● EXERCISE DETAILS
First find the line with "15px; margin-left: 32px;" in the entries below, then set down exactly every line through the line with "14px; top: 13px;", that line included.

● DATASET EXCERPTS
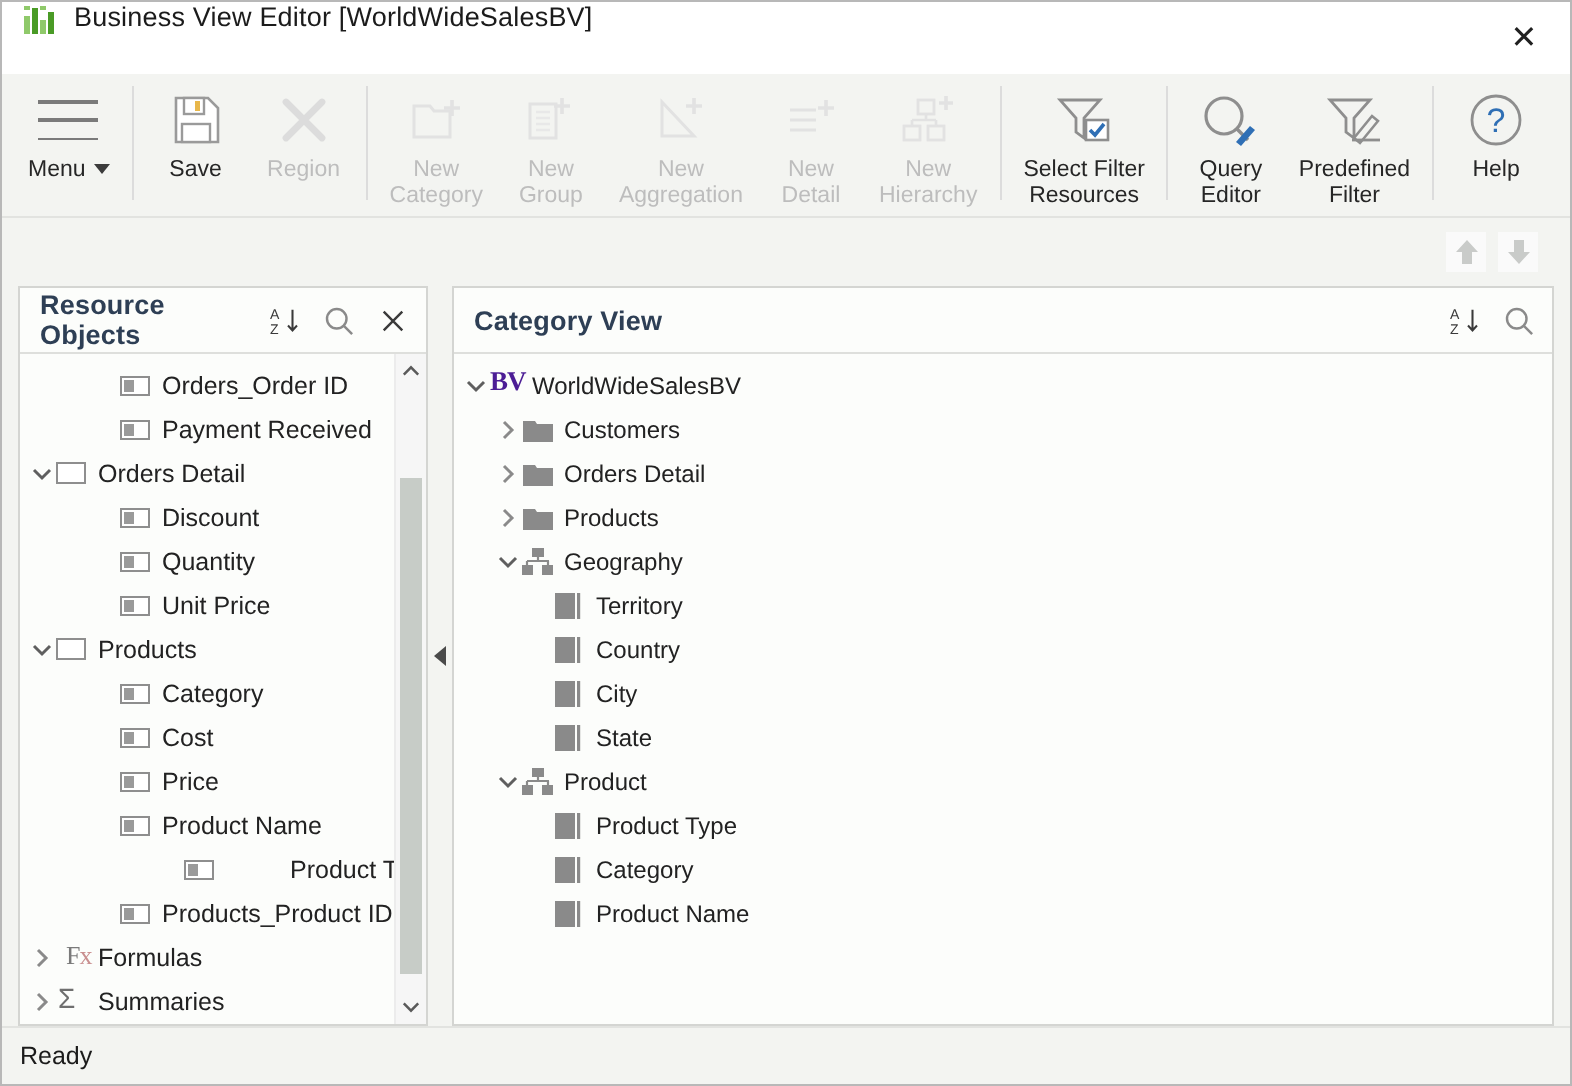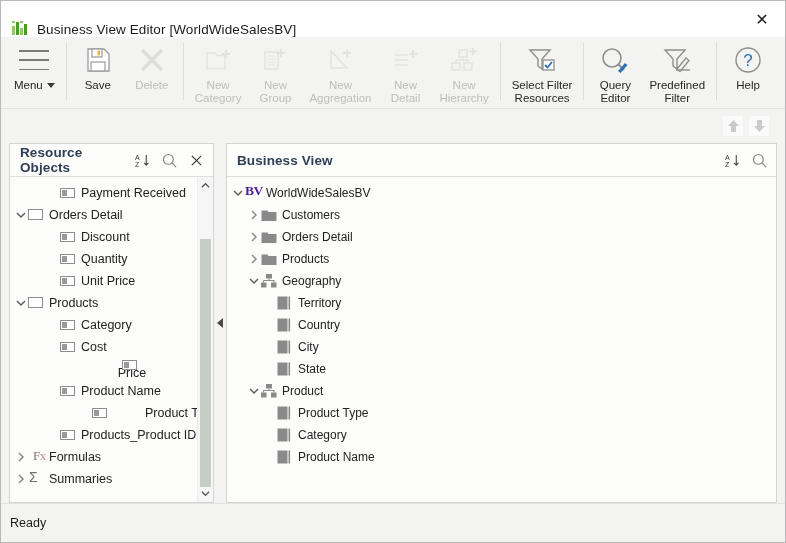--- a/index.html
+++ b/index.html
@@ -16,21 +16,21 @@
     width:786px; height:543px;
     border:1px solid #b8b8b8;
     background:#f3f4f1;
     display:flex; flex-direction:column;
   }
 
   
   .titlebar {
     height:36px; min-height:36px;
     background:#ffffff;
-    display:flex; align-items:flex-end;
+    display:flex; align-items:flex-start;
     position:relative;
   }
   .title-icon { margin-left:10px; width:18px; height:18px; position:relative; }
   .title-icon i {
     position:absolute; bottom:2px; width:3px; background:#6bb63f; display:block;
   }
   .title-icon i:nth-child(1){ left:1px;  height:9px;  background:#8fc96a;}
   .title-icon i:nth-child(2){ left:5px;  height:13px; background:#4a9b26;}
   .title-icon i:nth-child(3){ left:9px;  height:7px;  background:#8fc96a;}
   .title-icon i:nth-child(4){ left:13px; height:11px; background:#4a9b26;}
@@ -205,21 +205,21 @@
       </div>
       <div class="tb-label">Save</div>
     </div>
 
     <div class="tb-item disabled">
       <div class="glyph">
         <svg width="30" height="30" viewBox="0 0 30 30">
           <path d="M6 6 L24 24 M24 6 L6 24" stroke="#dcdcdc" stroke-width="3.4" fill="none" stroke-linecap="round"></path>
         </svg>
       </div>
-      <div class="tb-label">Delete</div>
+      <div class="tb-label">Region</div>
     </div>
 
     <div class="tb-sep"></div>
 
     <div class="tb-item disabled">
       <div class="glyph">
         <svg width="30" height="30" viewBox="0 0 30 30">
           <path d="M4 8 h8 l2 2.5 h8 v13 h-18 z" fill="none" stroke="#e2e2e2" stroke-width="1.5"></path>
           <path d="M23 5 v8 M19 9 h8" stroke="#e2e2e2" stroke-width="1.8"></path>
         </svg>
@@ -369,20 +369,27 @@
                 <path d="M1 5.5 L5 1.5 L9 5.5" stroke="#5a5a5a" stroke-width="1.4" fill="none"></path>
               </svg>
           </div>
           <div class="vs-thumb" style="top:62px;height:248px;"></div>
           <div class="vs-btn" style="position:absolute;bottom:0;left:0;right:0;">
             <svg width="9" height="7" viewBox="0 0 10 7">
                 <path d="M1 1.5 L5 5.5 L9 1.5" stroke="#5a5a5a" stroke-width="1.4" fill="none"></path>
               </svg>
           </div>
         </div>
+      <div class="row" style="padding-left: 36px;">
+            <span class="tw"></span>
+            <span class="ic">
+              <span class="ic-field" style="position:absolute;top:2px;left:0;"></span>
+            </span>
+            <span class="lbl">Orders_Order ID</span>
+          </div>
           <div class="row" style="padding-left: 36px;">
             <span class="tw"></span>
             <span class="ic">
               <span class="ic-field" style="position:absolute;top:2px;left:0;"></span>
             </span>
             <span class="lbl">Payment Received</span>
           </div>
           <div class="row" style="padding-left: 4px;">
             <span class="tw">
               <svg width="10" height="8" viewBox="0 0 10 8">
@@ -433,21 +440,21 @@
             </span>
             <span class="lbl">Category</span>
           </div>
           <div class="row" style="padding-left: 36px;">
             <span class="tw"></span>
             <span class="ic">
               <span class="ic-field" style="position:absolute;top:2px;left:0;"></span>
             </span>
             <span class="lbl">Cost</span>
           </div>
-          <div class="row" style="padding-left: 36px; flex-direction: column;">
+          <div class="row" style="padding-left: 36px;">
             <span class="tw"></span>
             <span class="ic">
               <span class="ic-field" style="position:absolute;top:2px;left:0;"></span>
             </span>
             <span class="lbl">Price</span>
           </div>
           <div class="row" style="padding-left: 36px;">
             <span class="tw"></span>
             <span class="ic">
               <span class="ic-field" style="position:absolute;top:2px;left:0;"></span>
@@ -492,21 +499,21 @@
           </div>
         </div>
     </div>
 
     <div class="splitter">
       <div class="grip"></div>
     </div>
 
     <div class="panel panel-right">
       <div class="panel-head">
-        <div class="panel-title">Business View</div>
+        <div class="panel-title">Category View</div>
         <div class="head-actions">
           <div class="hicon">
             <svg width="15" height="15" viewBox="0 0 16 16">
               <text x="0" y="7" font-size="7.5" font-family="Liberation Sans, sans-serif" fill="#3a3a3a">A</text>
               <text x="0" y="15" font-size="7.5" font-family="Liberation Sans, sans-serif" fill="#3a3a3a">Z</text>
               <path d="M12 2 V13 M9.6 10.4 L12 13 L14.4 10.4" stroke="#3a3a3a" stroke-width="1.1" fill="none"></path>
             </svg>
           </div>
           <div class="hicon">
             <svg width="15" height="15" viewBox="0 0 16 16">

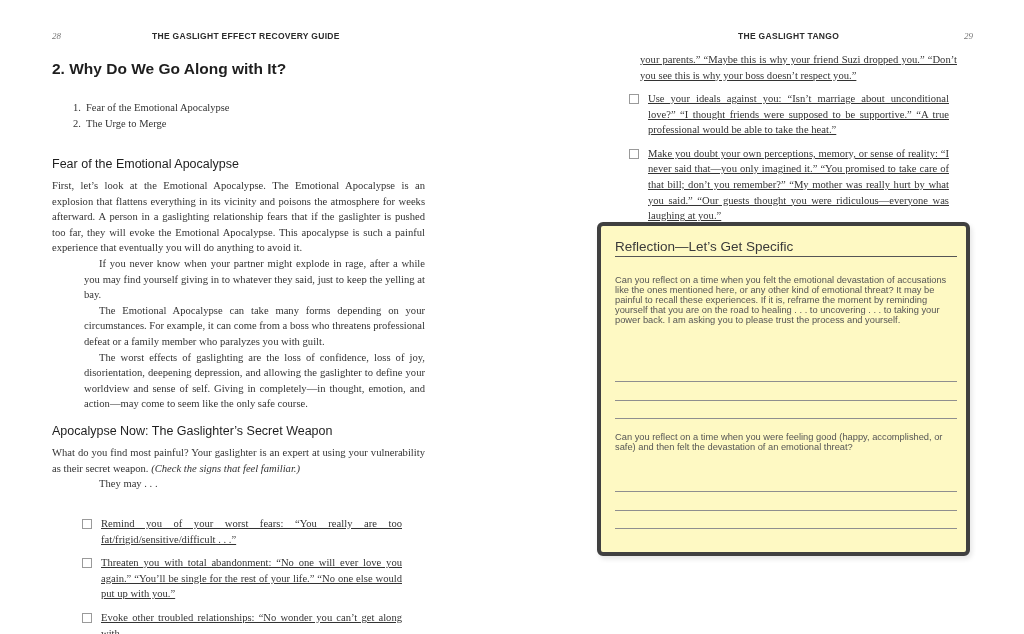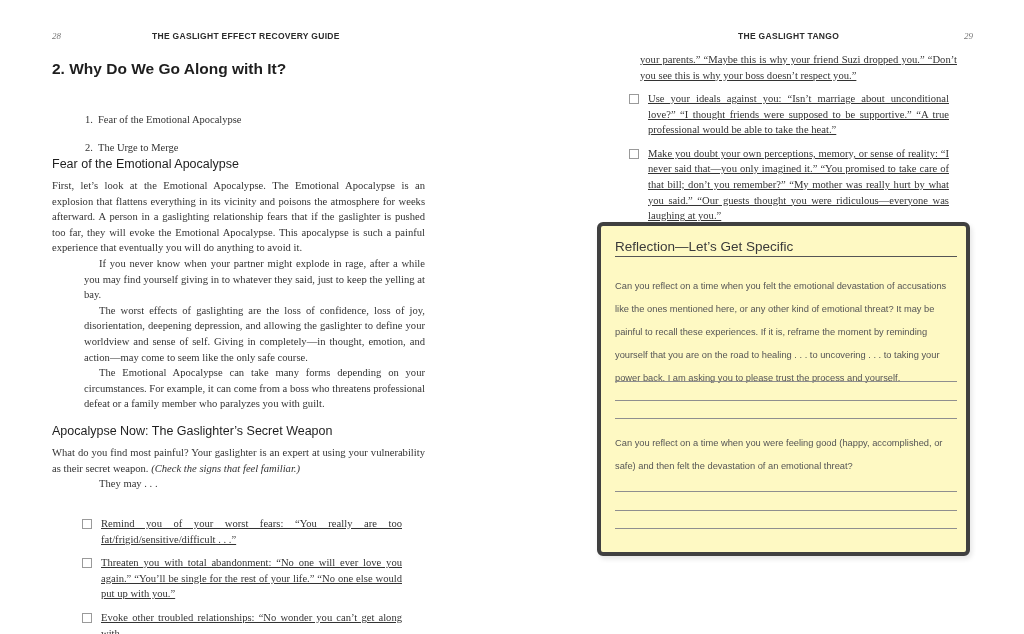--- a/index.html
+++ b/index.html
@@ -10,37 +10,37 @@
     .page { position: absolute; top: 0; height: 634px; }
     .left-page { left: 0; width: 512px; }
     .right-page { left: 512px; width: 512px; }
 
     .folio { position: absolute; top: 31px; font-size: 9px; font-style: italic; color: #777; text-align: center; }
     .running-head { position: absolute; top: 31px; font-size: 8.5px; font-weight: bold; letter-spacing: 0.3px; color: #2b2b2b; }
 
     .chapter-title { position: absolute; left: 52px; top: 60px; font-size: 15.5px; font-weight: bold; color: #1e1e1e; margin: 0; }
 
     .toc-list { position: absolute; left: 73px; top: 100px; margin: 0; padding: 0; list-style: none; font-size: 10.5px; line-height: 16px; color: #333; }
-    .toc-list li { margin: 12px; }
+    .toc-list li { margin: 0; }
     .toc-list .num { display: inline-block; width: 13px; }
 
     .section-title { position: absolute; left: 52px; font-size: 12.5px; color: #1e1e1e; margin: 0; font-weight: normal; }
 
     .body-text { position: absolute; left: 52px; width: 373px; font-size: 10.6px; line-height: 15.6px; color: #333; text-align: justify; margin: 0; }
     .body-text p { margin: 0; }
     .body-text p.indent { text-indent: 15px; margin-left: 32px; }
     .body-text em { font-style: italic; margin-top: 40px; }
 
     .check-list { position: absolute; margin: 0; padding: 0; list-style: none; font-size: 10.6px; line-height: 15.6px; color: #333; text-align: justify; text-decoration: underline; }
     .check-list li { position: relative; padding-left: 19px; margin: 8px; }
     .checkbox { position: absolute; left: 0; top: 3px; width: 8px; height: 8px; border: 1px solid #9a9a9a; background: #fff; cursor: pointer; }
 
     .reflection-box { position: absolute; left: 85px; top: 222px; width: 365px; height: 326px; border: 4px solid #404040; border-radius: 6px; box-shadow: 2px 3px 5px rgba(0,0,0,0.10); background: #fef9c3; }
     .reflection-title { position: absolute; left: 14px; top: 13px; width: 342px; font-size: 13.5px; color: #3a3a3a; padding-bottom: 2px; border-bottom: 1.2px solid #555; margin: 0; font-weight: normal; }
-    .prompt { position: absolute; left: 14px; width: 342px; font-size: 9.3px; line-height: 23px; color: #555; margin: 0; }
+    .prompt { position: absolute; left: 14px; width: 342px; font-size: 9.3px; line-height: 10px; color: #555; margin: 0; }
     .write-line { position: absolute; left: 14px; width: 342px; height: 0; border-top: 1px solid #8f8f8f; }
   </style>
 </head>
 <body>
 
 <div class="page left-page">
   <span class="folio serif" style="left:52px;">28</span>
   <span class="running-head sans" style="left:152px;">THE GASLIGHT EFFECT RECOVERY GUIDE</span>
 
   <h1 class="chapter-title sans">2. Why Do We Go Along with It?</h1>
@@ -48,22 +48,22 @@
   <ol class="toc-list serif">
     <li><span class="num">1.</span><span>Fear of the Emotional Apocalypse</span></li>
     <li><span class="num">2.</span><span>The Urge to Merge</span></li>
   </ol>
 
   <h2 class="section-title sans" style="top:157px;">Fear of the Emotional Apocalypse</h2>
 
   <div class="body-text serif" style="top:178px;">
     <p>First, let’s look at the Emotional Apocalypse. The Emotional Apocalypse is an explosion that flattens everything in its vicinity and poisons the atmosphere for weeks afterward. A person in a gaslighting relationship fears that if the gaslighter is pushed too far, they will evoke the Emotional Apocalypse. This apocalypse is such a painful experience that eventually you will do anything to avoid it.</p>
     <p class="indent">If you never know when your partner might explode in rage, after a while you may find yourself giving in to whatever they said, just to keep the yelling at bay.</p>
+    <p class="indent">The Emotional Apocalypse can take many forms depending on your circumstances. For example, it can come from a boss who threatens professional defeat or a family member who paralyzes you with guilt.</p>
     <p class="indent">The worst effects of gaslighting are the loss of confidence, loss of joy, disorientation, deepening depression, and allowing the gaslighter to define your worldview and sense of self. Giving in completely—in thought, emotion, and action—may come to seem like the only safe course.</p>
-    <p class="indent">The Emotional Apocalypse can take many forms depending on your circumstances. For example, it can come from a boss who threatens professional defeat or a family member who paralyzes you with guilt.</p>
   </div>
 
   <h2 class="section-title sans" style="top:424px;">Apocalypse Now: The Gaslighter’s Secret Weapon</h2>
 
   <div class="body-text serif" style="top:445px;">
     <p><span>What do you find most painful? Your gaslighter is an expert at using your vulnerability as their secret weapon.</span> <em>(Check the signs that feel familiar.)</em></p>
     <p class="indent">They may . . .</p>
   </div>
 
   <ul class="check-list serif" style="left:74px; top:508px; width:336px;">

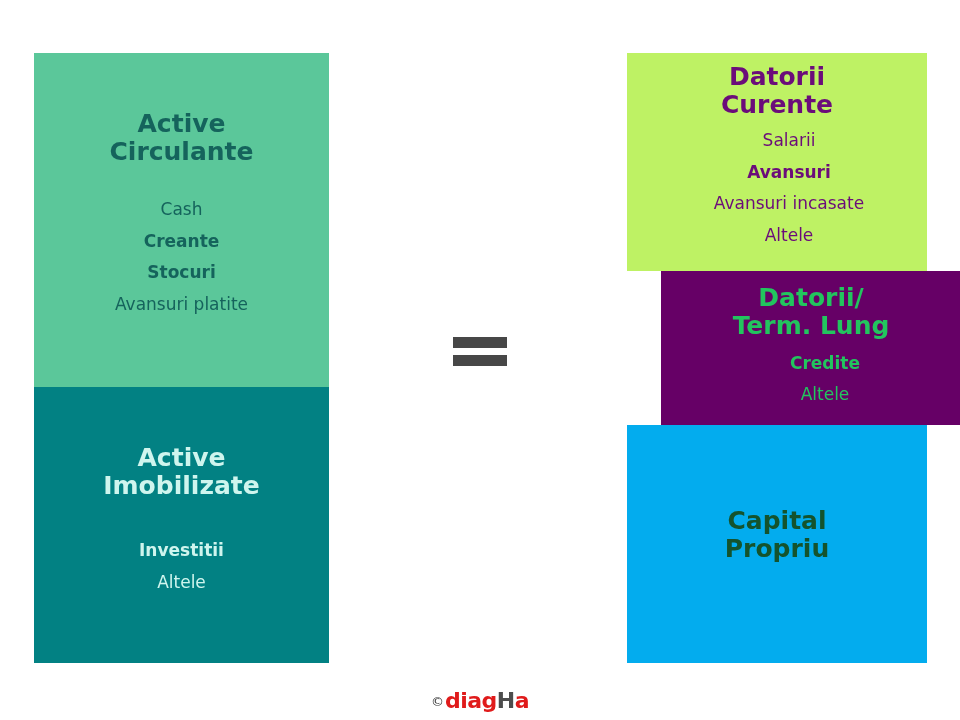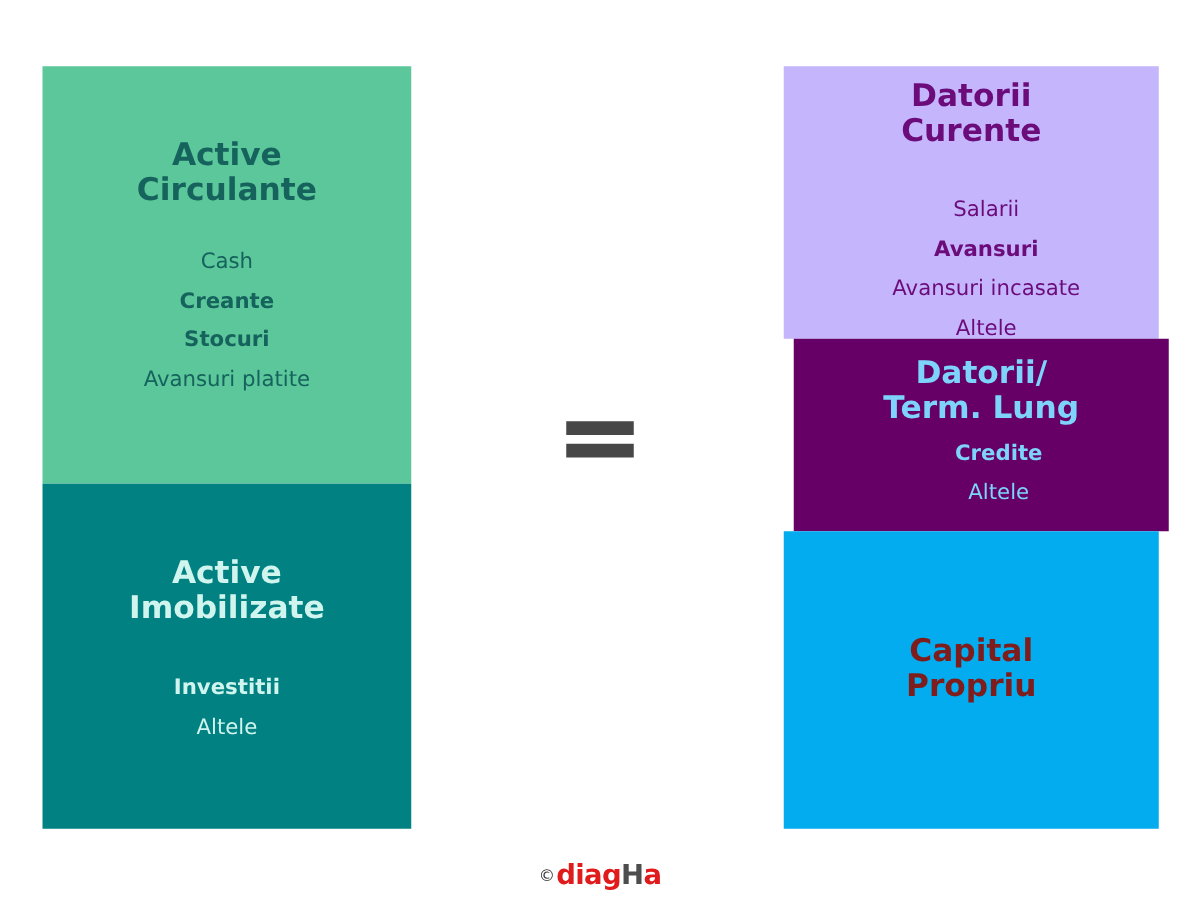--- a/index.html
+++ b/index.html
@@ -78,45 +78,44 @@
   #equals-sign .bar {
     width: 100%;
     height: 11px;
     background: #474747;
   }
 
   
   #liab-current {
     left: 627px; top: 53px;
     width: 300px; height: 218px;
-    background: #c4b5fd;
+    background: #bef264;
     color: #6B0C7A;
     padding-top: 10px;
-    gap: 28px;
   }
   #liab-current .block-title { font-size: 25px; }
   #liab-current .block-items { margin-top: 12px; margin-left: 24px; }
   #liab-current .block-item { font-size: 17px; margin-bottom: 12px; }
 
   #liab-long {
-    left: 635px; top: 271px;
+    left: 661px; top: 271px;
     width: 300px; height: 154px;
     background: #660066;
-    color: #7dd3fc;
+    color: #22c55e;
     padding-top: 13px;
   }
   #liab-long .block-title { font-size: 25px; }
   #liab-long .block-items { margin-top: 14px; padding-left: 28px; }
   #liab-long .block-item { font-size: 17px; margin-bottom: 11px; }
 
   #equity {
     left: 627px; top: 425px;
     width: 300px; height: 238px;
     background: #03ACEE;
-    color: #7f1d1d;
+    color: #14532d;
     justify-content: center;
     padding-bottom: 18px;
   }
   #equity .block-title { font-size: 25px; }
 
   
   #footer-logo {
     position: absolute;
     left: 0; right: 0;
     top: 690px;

● REPLY TO THE EXERCISE
     .body-text p.indent { text-indent: 15px; margin-left: 32px; }
     .body-text em { font-style: italic; margin-top: 40px; }
 
     .check-list { position: absolute; margin: 0; padding: 0; list-style: none; font-size: 10.6px; line-height: 15.6px; color: #333; text-align: justify; text-decoration: underline; }
     .check-list li { position: relative; padding-left: 19px; margin: 8px; }
     .checkbox { position: absolute; left: 0; top: 3px; width: 8px; height: 8px; border: 1px solid #9a9a9a; background: #fff; cursor: pointer; }
 
     .reflection-box { position: absolute; left: 85px; top: 222px; width: 365px; height: 326px; border: 4px solid #404040; border-radius: 6px; box-shadow: 2px 3px 5px rgba(0,0,0,0.10); background: #fef9c3; }
     .reflection-title { position: absolute; left: 14px; top: 13px; width: 342px; font-size: 13.5px; color: #3a3a3a; padding-bottom: 2px; border-bottom: 1.2px solid #555; margin: 0; font-weight: normal; }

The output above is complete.